* **PROBLEM REQUIREMENTS**:
For each line in the records that contains "label", make a copy.

* **SOURCE MATERIAL**:

--

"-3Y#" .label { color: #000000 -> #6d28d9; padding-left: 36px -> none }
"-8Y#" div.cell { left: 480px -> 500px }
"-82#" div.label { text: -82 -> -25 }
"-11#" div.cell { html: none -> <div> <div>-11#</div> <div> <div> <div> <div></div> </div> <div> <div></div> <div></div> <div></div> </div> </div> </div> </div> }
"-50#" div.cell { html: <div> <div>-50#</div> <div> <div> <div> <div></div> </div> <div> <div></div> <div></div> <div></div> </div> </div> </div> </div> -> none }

--

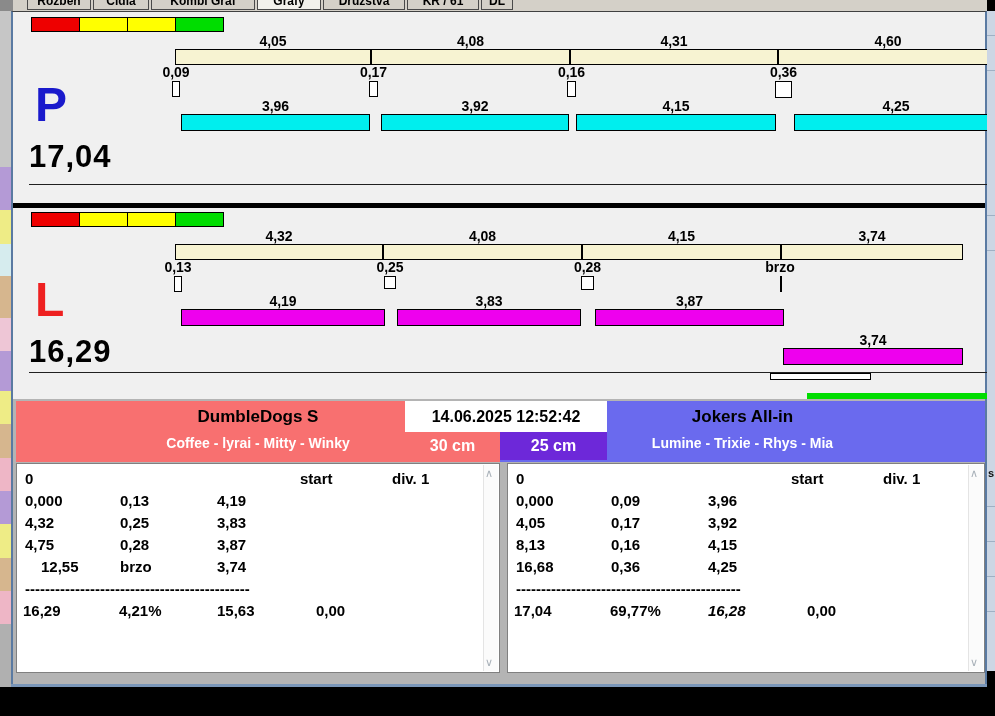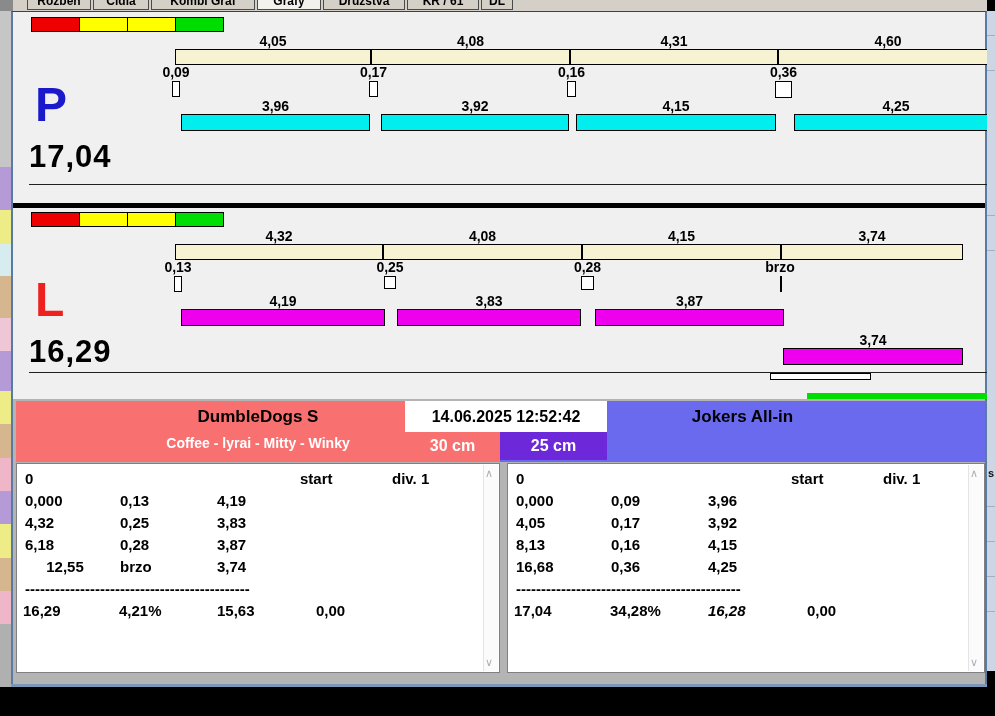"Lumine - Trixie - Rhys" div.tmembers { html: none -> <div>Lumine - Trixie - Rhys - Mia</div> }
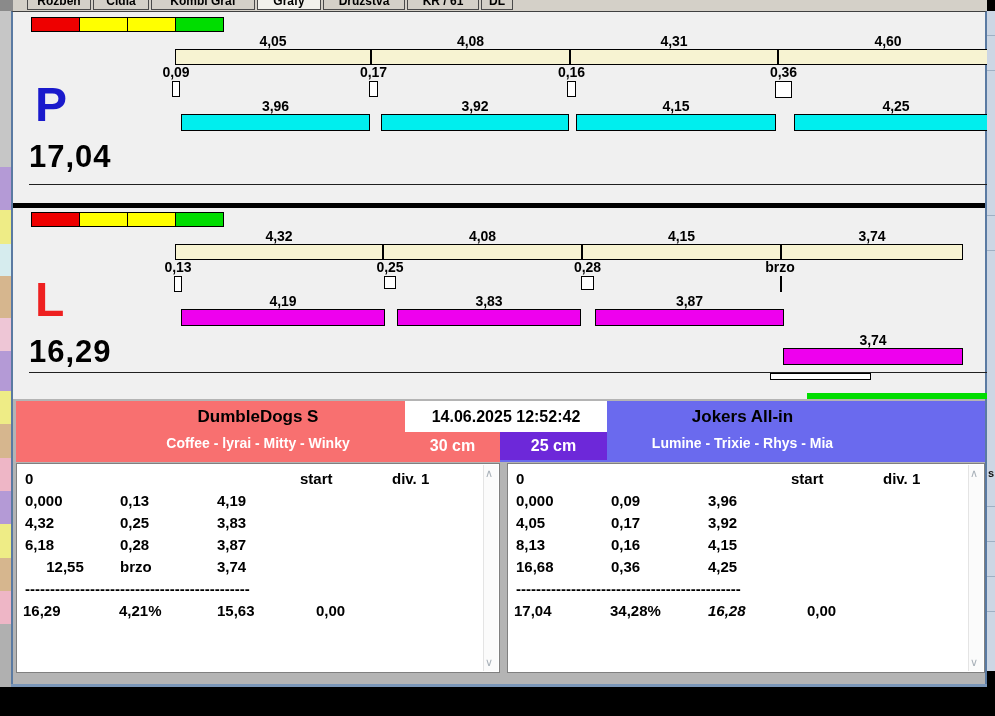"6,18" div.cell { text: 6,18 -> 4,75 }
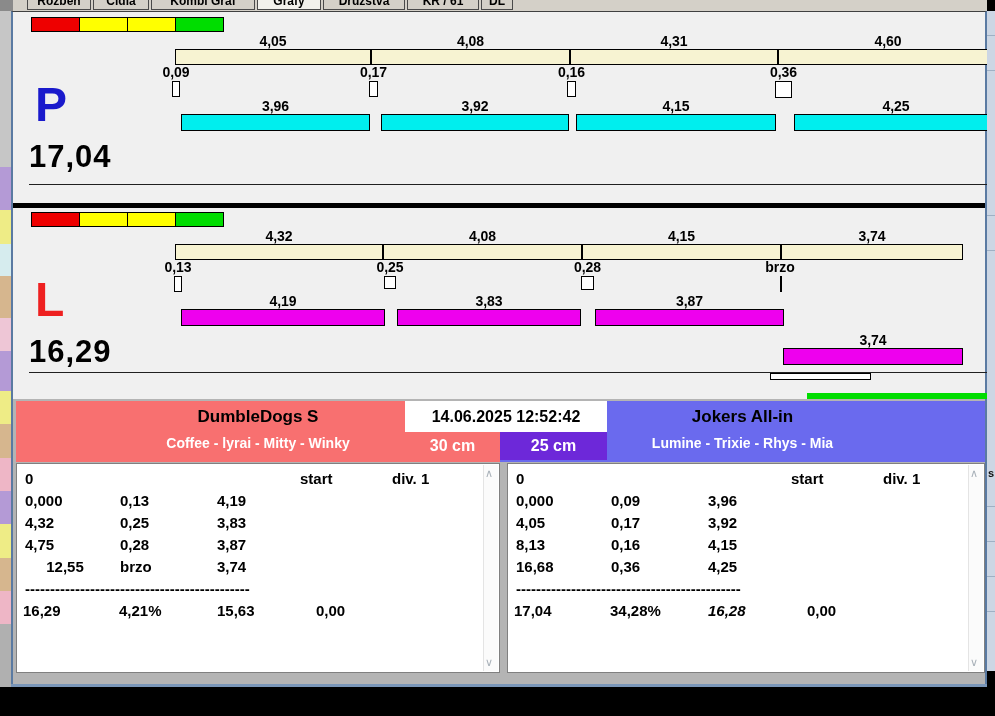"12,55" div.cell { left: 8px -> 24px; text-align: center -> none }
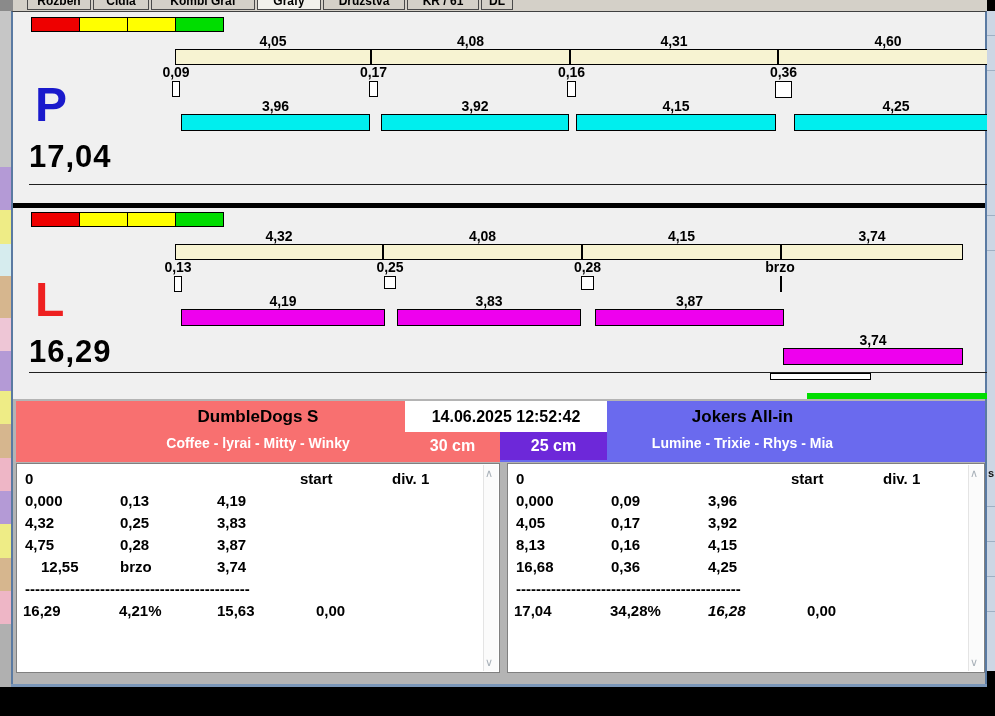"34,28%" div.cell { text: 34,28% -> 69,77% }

--

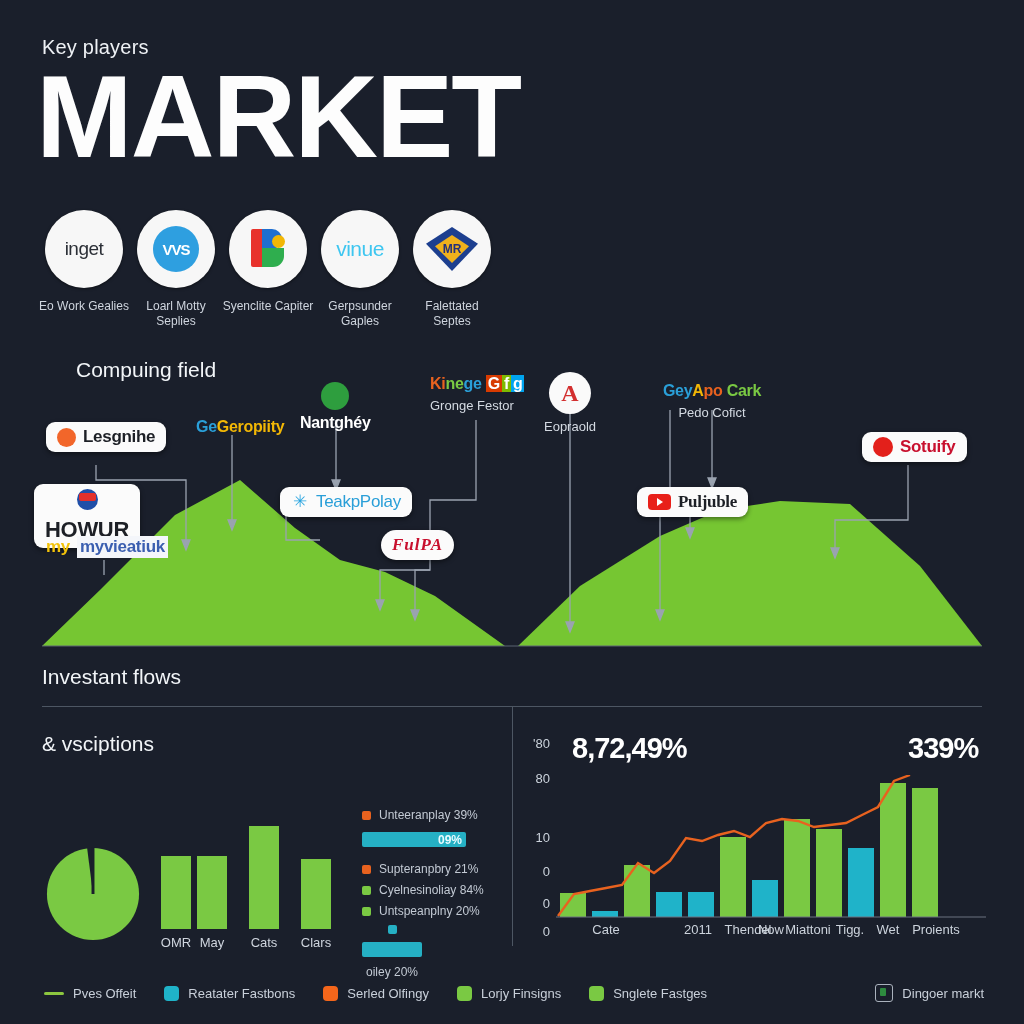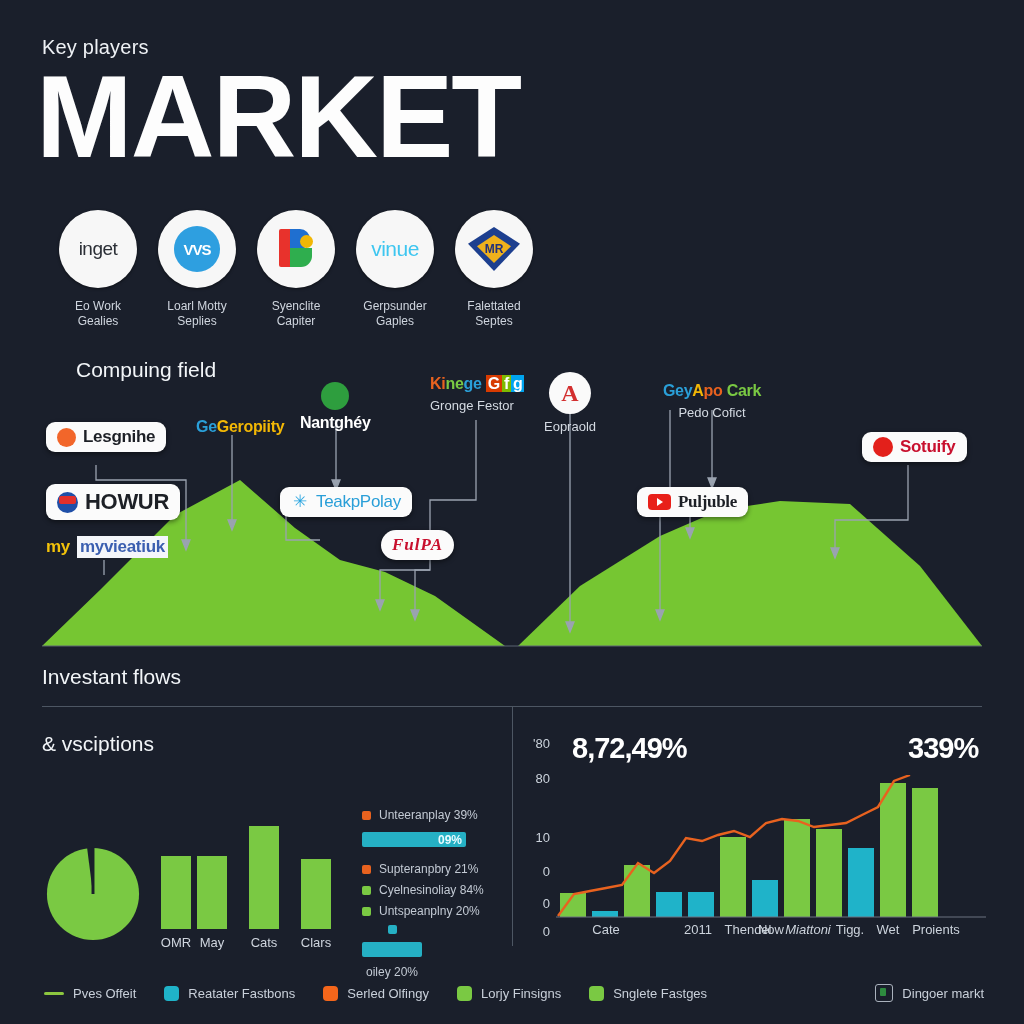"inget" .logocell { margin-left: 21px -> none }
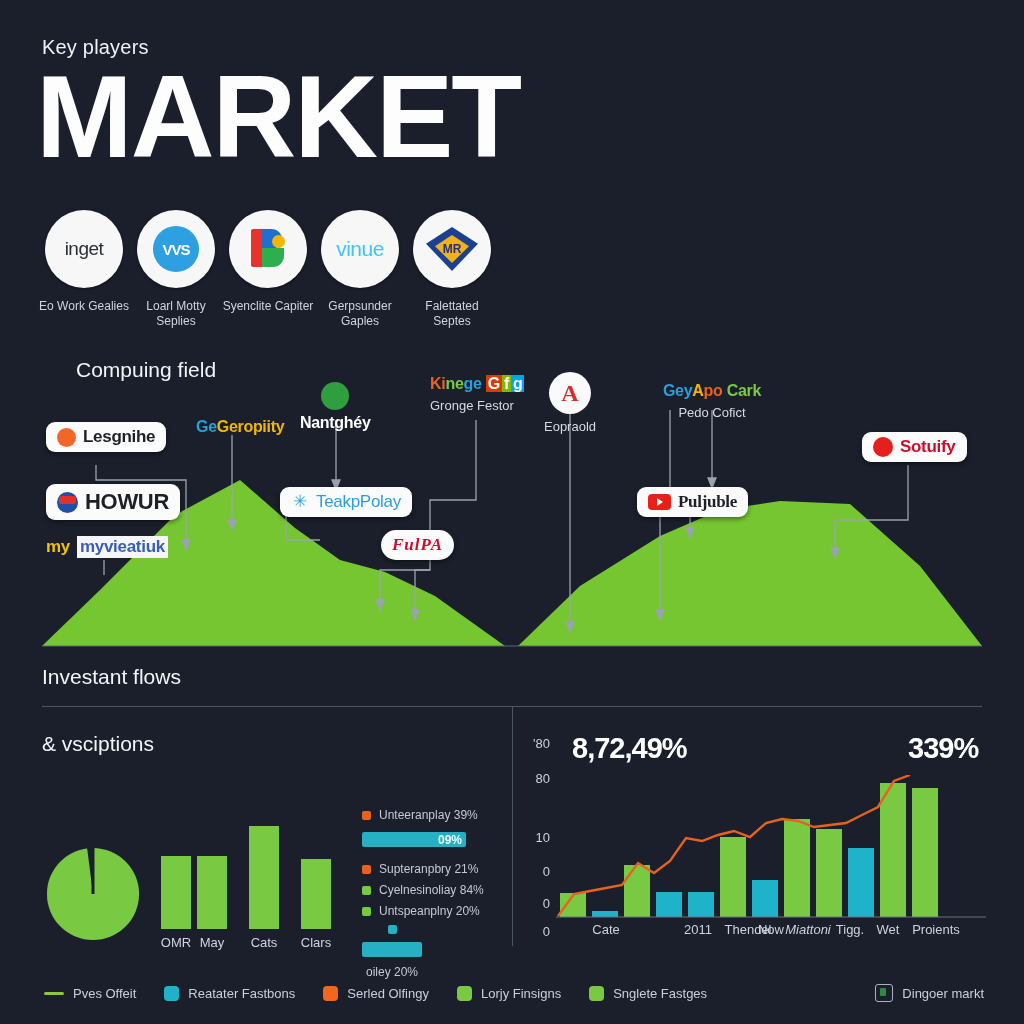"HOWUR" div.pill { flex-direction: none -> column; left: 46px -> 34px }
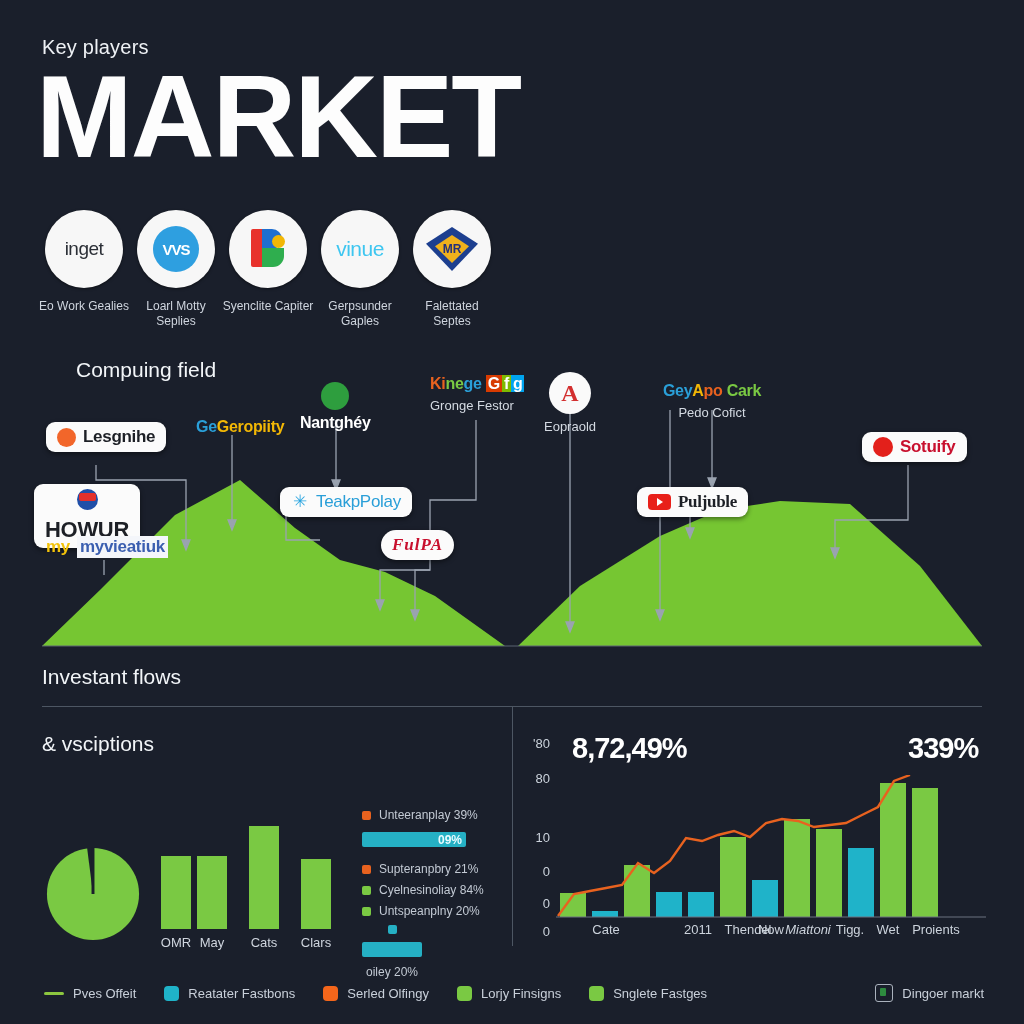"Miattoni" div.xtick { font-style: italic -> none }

--

* **PROBLEM SOLUTION**:
"-3Y#" .label { color: #000000 -> #6d28d9; padding-left: 36px -> none }
"-82#" div.label { text: -82 -> -25 }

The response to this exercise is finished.